I'm Not Selling and Neither Should You

Current Market Analysis
Last Month's Results
Statistics to Watch
Trends To Watch
What I'm Thinking and Doing
News and Notes

Current Market Analysis

As I write this, the Dow Jones Industrial Average stands at 16,775, up 264 points, or 1.6%, from when I wrote to you last month. This leaves the venerable index about 168 points shy of the all time high achieved on June 9th. The Dow Jones Transportation index and the S&P 500 also recorded new highs on the 9th. Since then the market has slipped a bit thanks, in large part, to the unrest in Iraq. Barring a major conflagration between the ruling party and the Sunni insurgents, I expect the market will shrug off this threat, as it has done with all other bumps in the road during this extended bull run. Last month I commented on the market's ability to operate with blinders to any bad news as it continues to "climb a wall of worry". I don't think anything has really changed. As long as sentiment remains gloomy or worried while the market continues its steady ascent, those who remain invested will earn the largest profits. 

Last month I also wrote that "it could be time to nibble at some stocks in [the biotech and high growth technology] sectors. And it also may be time to look at some downtrodden housing stocks. And the value sector, as represented by dividend-paying, blue chip stocks continues to be a smart place to put your money for excellent long-term returns." Again, if you took that advice you likely made some money as biotech and technology snapped back quickly, housing made some gains and value stocks continued to chug along and make solid, if unspectacular, gains. I say this over and over, the way to build wealth is to buy good stocks at good prices and hold them indefinitely. It is very hard to trade, or time, the market; that's left for the experts. And even the best have trouble beating a buy and hold strategy over time. 

Looking at the chart of the #DJIA, we clearly see the unbroken upward sloping trading channel. Twice support was tested (last October and the end of January), but both times the index snapped back quickly. Interestingly, trading has smoothed out over the past four months, remaining near the middle of the range (the teal dotted line). In order to create any concern at all, the price would have to fall below the 50-day moving average. After that, it would have to fall below support around 16,000 (orange line). Until then, it would appear that things are just fine and the chart remains bullish.

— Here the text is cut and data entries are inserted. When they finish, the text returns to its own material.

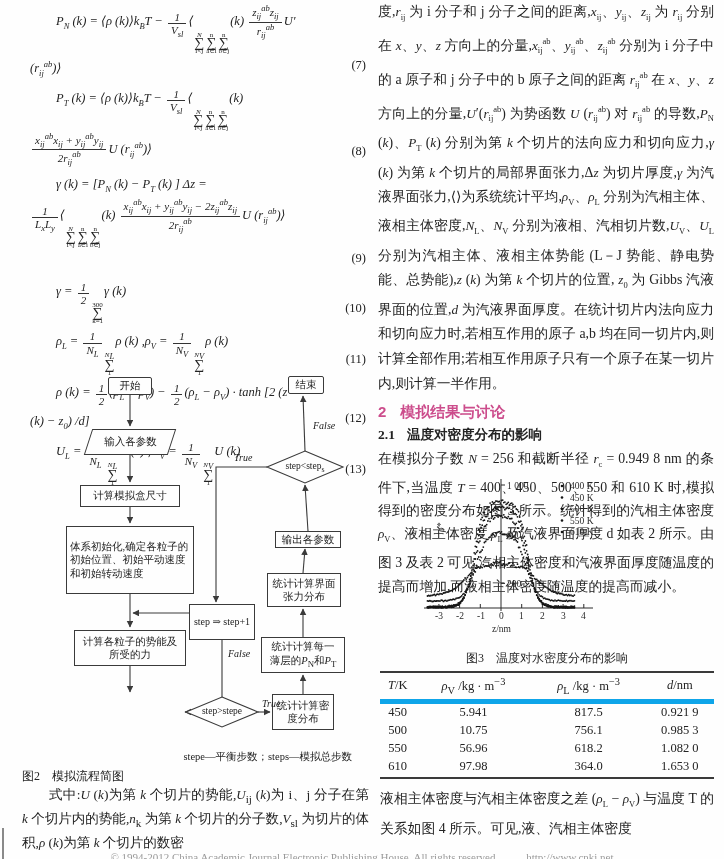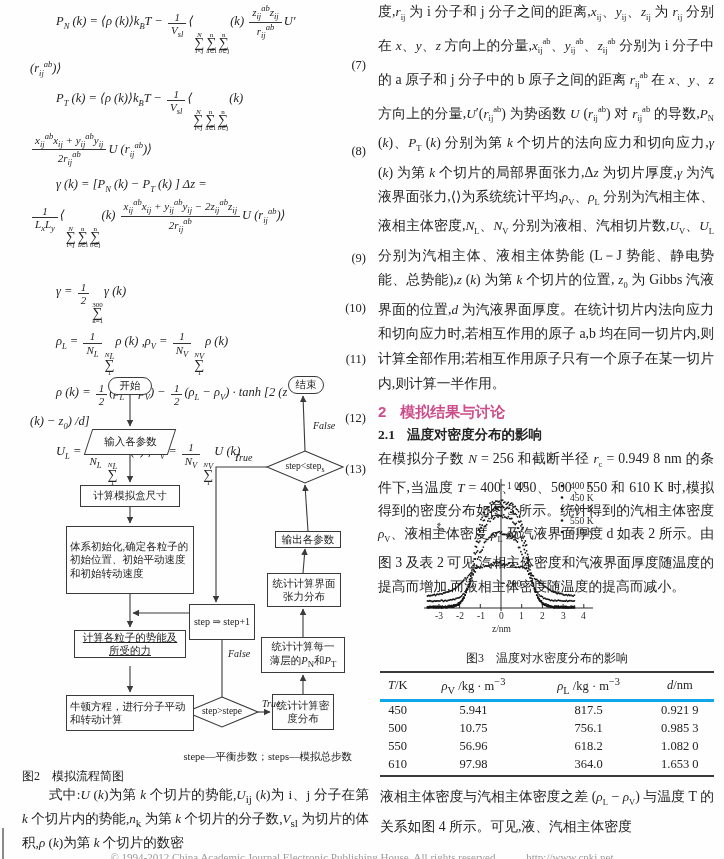"开始" #flow .round { border-radius: 9px -> 2px }
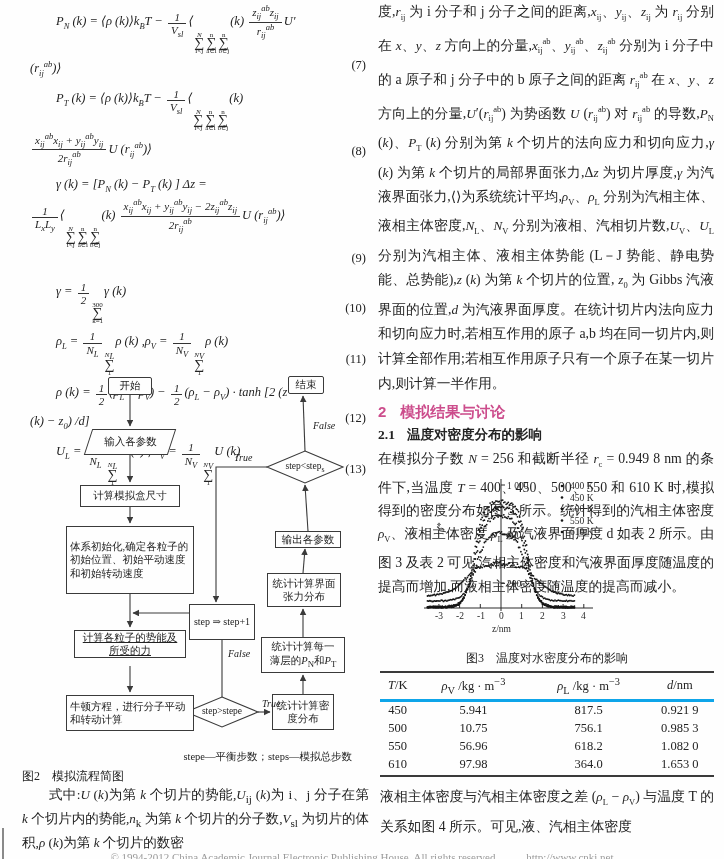"计算各粒子的势能及所受的力" div.node { height: 28px -> 36px; text-decoration: underline -> none }
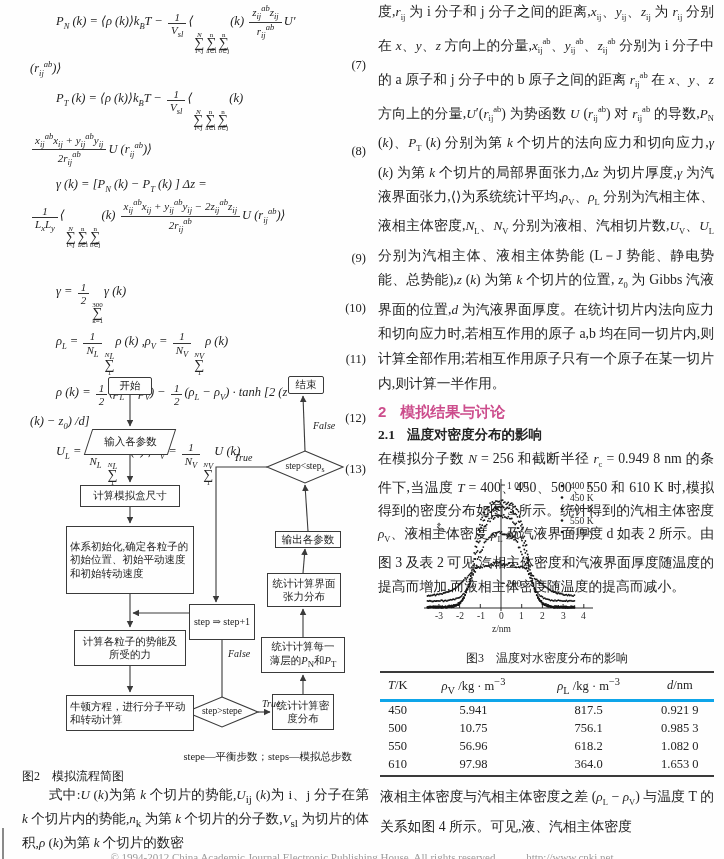"T/K" #tab2 th { border-bottom: 3px solid #0ea5e9 -> 5px solid #0ea5e9 }
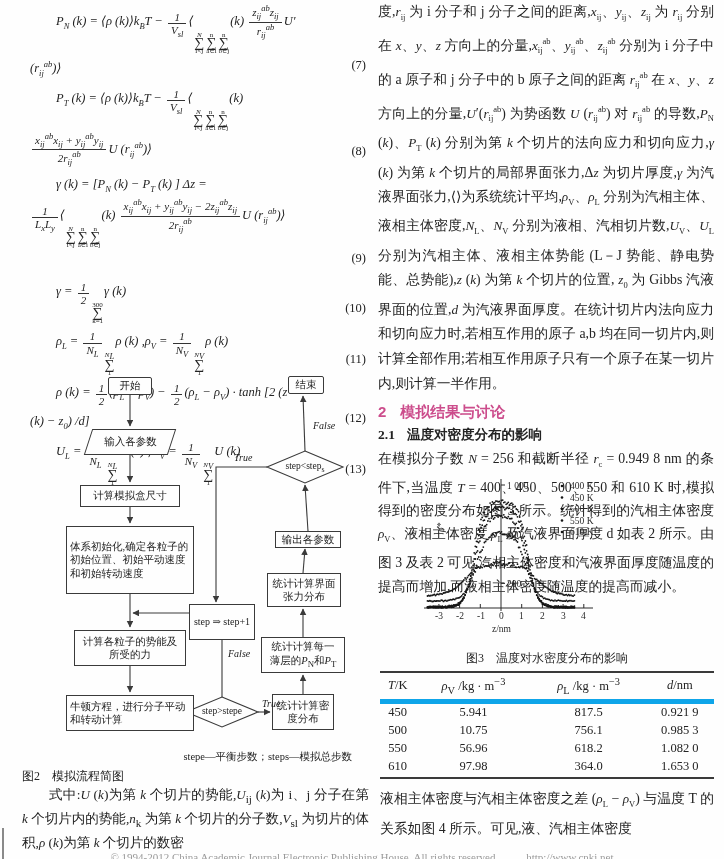"牛顿方程，进行分子平动和转动计算" div.node { html: <div> <span>牛顿方程，进行分子平动和转动计算</span> </div> -> none }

The chart of the #DJTA looks equally good. The trading channel has been in place for over a year, even though I'm showing only the last ten months. The current price, even with the recent dip, remains above the 50-day moving average and above the rising support level (blue line). RSI has fallen to stasis and MACD is actually negative. So the stage is being set for the next rally.

The #DJUA is in the midst of its second month of weakness after four months of big gains. The price is currently sitting on the 50-day moving average, but still well above the 200-day average and the rising support line. Historically low interest rates benefit this sector, but highly negative sentiment against coal provides headwinds. Regardless, I have held my core utility positions through all of the ups and downs over the past few years, and I see no reason to change this stance right now. This sector shouldn't be traded; we own it for stability and income. With yields 50%-100% higher than treasuries, just buy when the sector is beaten down then hold on until something fundamental changes. 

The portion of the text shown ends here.